I’m wondering if the problem is that the Minolta doesn’t usually include much if any of the film frame. I was using a Plustek 8200 before and it left a hefty portion of the frame visible in its scans, and the colors look much, much better in NLP.

Just to determine whether this is the problem could you maybe do a scan with the film rebate between frames showing and then do your actual scan with the film rebates masked off by the holder? Not necessarily suggesting this as a workflow but just to see if NLP gives you correct results with an accurate sampling of the film rebate, though no reason why you couldn’t work this way I guess if it’s successful.

From the NLP Guide:

  1. Before converting, use the white balance selector in LR to sample off the film border (you can do this once per roll and sync across photos). If no film border is available, or if Lightroom says that it is too bright, use ‘Auto WB’ setting in Lightroom.

Thanks for the suggestion! I scanned a blank frame from the same roll, and used that as the basis for the white balance for all images. It did work a little better, though there’s still something off about the colors in most cases.

That does suggest that perhaps it is some other factor rather than sampling the rebate. There are many expert NLP users on here so if you post an example I’m sure they can help.

It could be the scanner. That model produced the sharpest scans of the lot of them, but after a number of years’ use could also produce “off” colours regardless of which software was driving it.

I would check to see if the scanner’s light and it’s lens are dirty, if they are that it likely the issue.

The scans are extraordinarily sharp, for sure. Just kind of odd color. And when the color looks correct, it’s a little desaturated compared to my other scanners (Plustek 8200 and Epson v700).

Hi @chrisgherbert,

Please feel free to email RAW samples to me at nate@natephotographic.com and I will check it out. That’s the easiest way for me to see what the issue is.

Thanks!
-Nate

Did you use the Minolta software scans in Negative Lab Pro ?

Yes, I used the Minolta software (via a Windows XP emulator), Silverfast 9 and Vuescan. The color from the Minolta software seemed fine, but the process of using the emulator is cumbersome enough that I didn’t use it that extensively.

The scans from Silverfast and Vuescan look quite different from each other, which seems surprisingly since I’m getting RAW files from both.

Hi Nate – what sort of samples do you need? Blank frames or just normal photos?
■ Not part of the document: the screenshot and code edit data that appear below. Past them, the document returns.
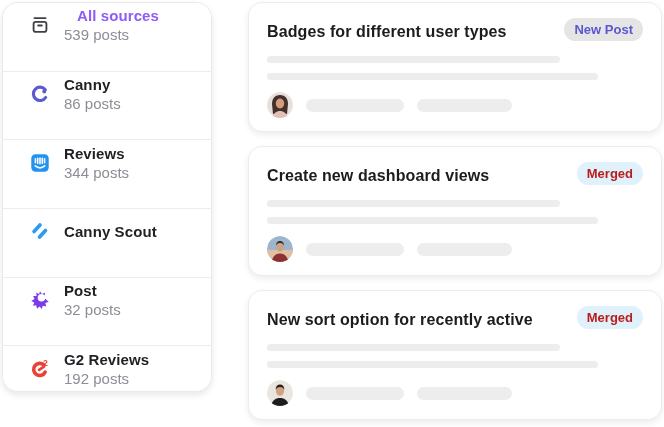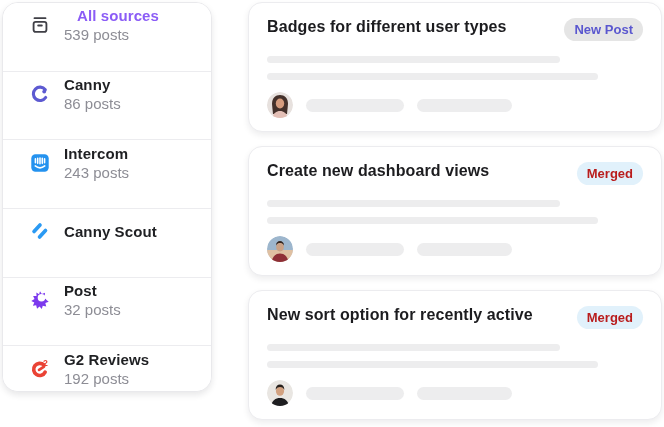--- a/index.html
+++ b/index.html
@@ -44,21 +44,21 @@
   }
   .post-card {
     height:130px;
     background:#ffffff;
     border:1px solid #ececef;
     border-radius:14px;
     box-shadow:0 3px 6px rgba(30,30,40,.08);
     padding:15px 18px 13px 18px;
     display:flex; flex-direction:column;
   }
-  .post-head { display:flex; align-items:flex-start; justify-content:space-between; }
+  .post-head { display:flex; align-items:flex-end; justify-content:space-between; }
   .post-title { font-size:16px; font-weight:600; color:#1c1c1f; letter-spacing:.1px; }
   .badge {
     font-size:13px; font-weight:600;
     padding:4px 10px; border-radius:12px;
     white-space:nowrap; cursor:default;
   }
   .badge--new    { background:#e5e5e5; color:#5a57cf; }
   .badge--merged { background:#e1f1fb; color:#b91c1c; }
 
   .skl { background:#ededee; border-radius:9px; }
@@ -107,22 +107,22 @@
 
     <div class="src-item">
       <span class="src-icon">
         <svg width="22" height="22" viewBox="0 0 24 24">
           <rect x="2.5" y="2.5" width="19" height="19" rx="4.5" fill="#2492ef"></rect>
           <path d="M7 7.5v4.2 M9.5 6.8v5.6 M12 6.5v6.2 M14.5 6.8v5.6 M17 7.5v4.2" stroke="#ffffff" stroke-width="1.7" stroke-linecap="round"></path>
           <path d="M6.8 15.2c3.2 2.6 7.2 2.6 10.4 0" stroke="#ffffff" stroke-width="1.7" stroke-linecap="round" fill="none"></path>
         </svg>
       </span>
       <span class="src-text">
-        <span class="src-label">Intercom</span>
-        <span class="src-count">243 posts</span>
+        <span class="src-label">Reviews</span>
+        <span class="src-count">344 posts</span>
       </span>
     </div>
 
     <div class="src-item">
       <span class="src-icon">
         <svg width="22" height="22" viewBox="0 0 24 24" fill="none">
           <path d="M5.5 12.5 L12 5.5" stroke="#2b9af3" stroke-width="4" stroke-linecap="round"></path>
           <path d="M11.5 18.5 L18 11.5" stroke="#2b9af3" stroke-width="4" stroke-linecap="round"></path>
         </svg>
       </span>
You know you can use Dimage Scan on a modern windows, right?

That’s actually my workflow. Ice implementation is really much better with Dimage.

But I suppose you’re using a Mac.

That’s right, I’m using an M1 Mac. I could probably run Windows 10 emulated, if Dimage works better in that environment. I’d assumed it would be best in XP though.

Won’t matter much indeed. XP was its OS of choice as you said.

I remain convinced it’s the best software to use with the 5400 for windows users.

Can you please share a little bit about your process? I recently bought a 5400 mark 1, and am trying to learn how to get good images.

The official Minolta Scan software is working fine, but it does only support TIFF files. Doesn’t that mean that NLP will yield worse results?

Do you ever use VueScan?

Tiff is fine for NLP. I just scan as positives with the largest color gamut available in the minolta software. That’s the end of it.

Works perfectly fine with NLP once in Lightroom. Obviously the lastest refinement of NLP (like roll analysis) may not work as automatic exposure isn’t disengageable IIRC.

I don’t use Vuescan for two reasons : One, its implementation of ICE isn’t working as well as Minolta’s. Two, its calibration process brings artefacts. In my experience, “hot” pixels are badly discarded and you can end up with doubled or even tripled lines along the scanning path. Never had any problem with Minolta Dimage.